肥満患者ケアプロトコル

肥満患者は高度な肥満状態にある方々で、一般的に重度肥満とみなされ、完全に自立していない場合の支援が困難です。最大の課題は患者と介助者の安全、そして思いやりのある尊厳です。肥満ケアプロトコルは、患者に対して高い尊厳を保ちながら支援を提供する重要性を示します。患者の安心感と安全な支援を確保することが目的です。

評価と患者情報の確認

  • 肥満患者が施設に来院した際、まず既往歴や家族歴、アレルギー、過去の治療経過などの医療情報を確認します。

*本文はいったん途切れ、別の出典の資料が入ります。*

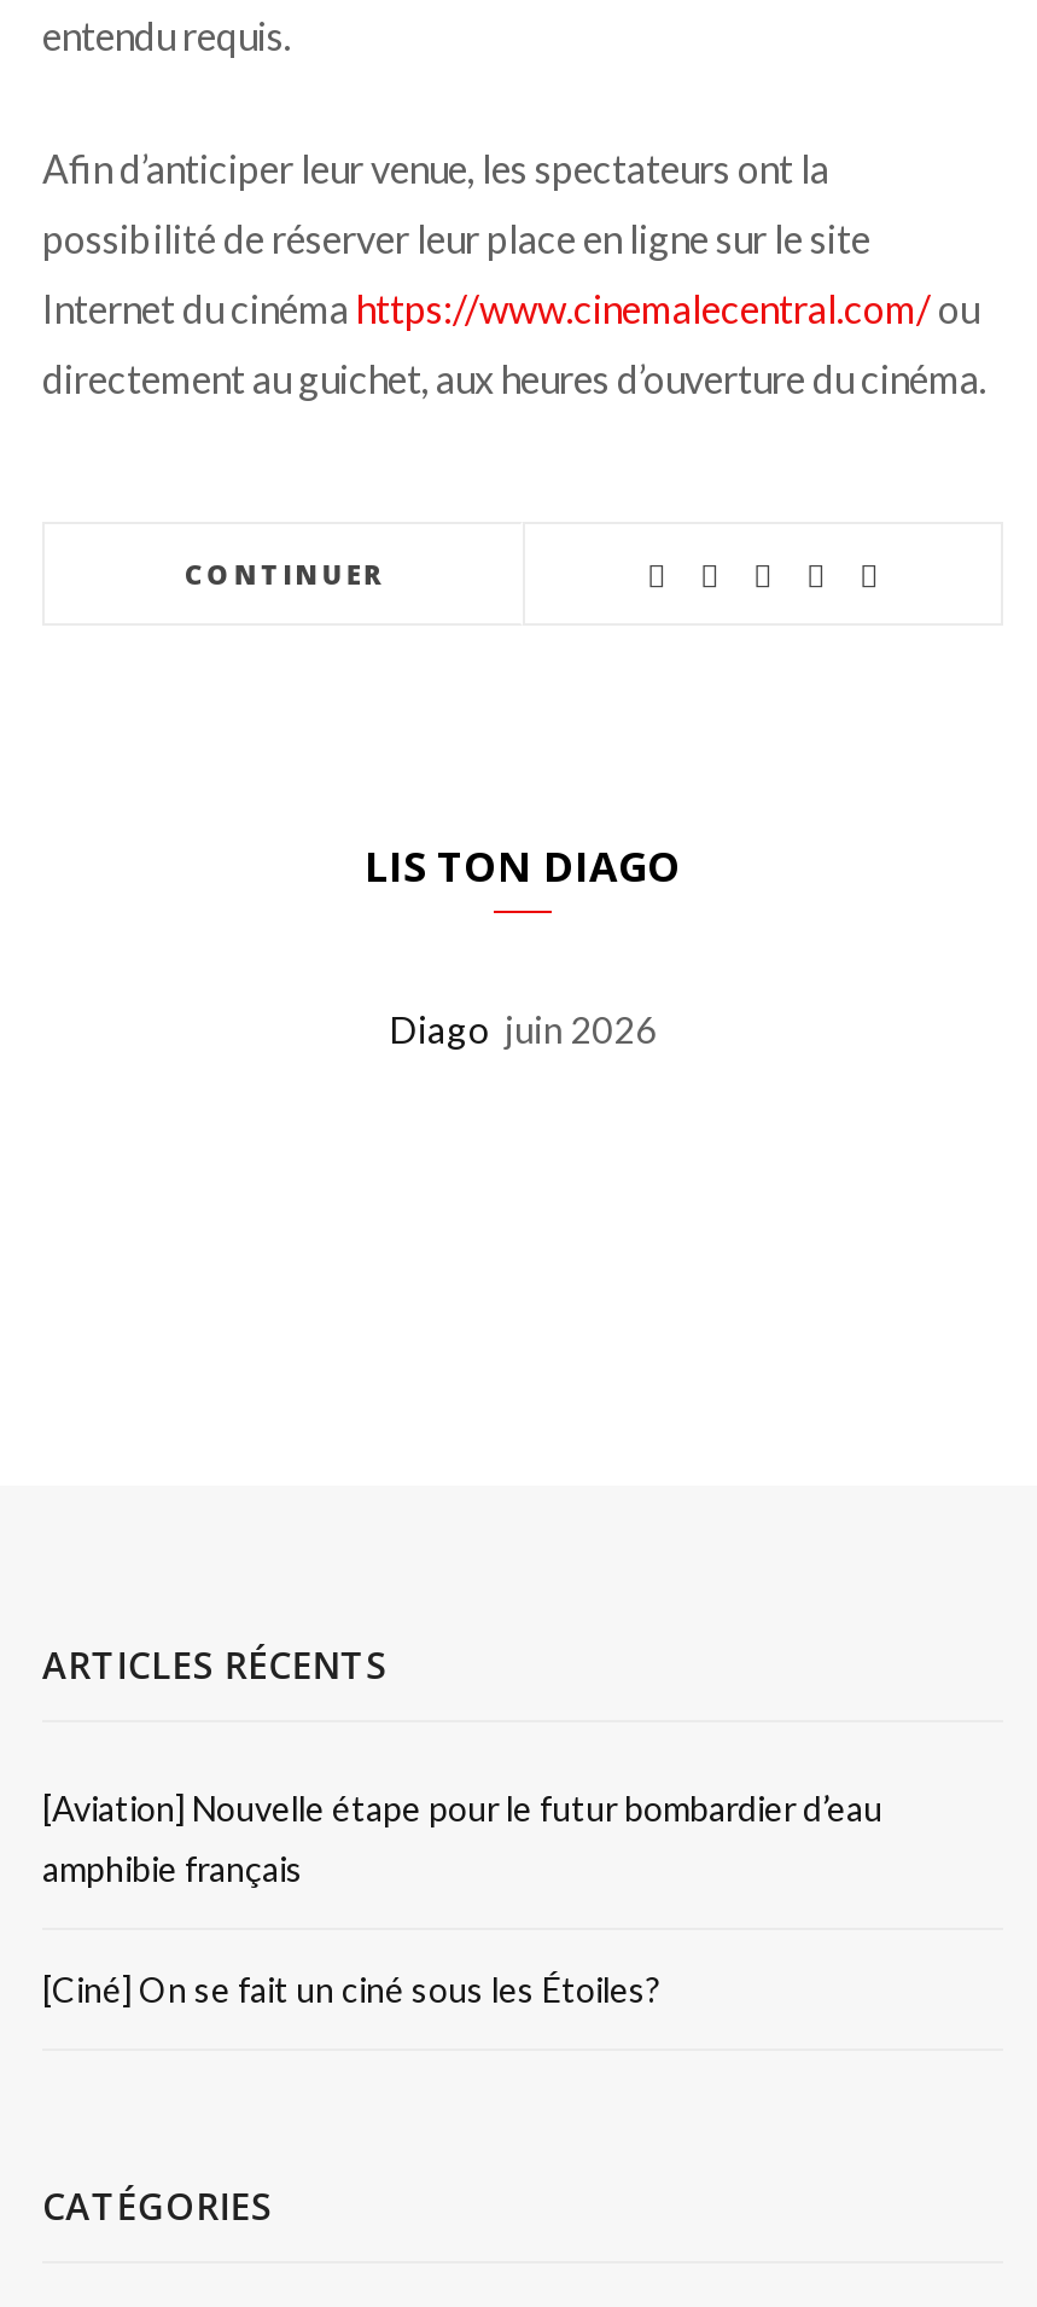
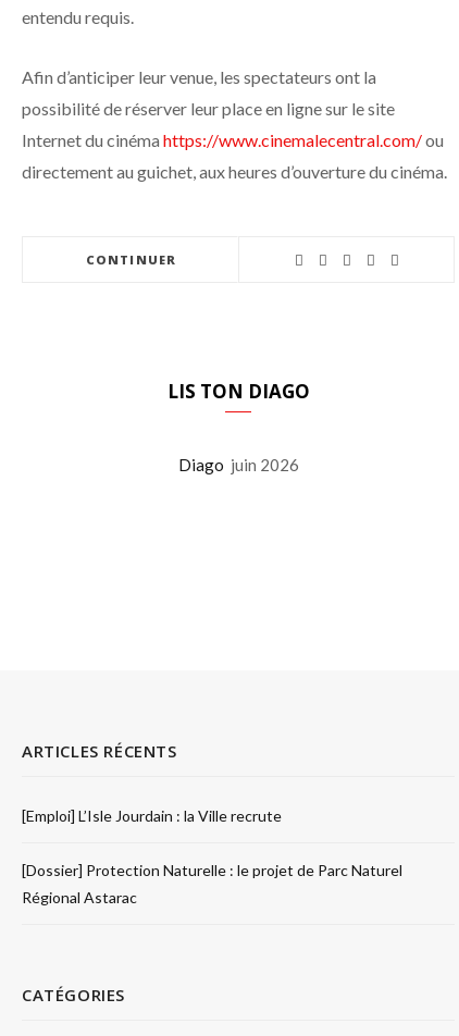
[42,1788,882,1829] [Aviation] Nouvelle étape pour le futur bombardier d’eau -> [22,806,282,825] [Emploi] L’Isle Jourdain : la Ville recrute
[42,1848,303,1889] amphibie français -> [22,861,402,879] [Dossier] Protection Naturelle : le projet de Parc Naturel
[42,1969,660,2010] [Ciné] On se fait un ciné sous les Étoiles? -> [22,888,137,906] Régional Astarac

また、体重・血圧などのバイタルサインを測定し、プライバシーが確保された個室や適切なベッド・チェアでインタビューを行います。

機器・スペース・環境の考慮事項

  • 肥満患者は移動が困難な場合が多く、耐荷重車椅子やスロープ、リフトなどの設備が必要です。皮膚の圧迫や感染リスクに対応できる特別なベッドやトイレ、肥満用トイレも用意し、入院時から継続的にチェックします。

チーム紹介とコミュニケーション

  • 患者が安心して治療を受けられるよう、担当医・看護師・理学療法士など全員が紹介され、役割と連絡体制を明示します。患者は質問や要望をいつでも伝えられる窓口を把握できるようにします。

運用手順と方針

  • 安全確保を最優先とした書面化された手順と方針を策定し、全スタッフが初期研修と継続教育を受けます。遵守状況は定期的にモニタリングし、必要に応じて改善します。

患者取扱いガイドライン

  • 肥満患者の移動は体重の16%に相当する四肢の負荷が大きく、介助者の負傷リスクが高まります。バックブレースや搬送用ベルトなどの補助具を使用し、必ずチームで協力して作業します。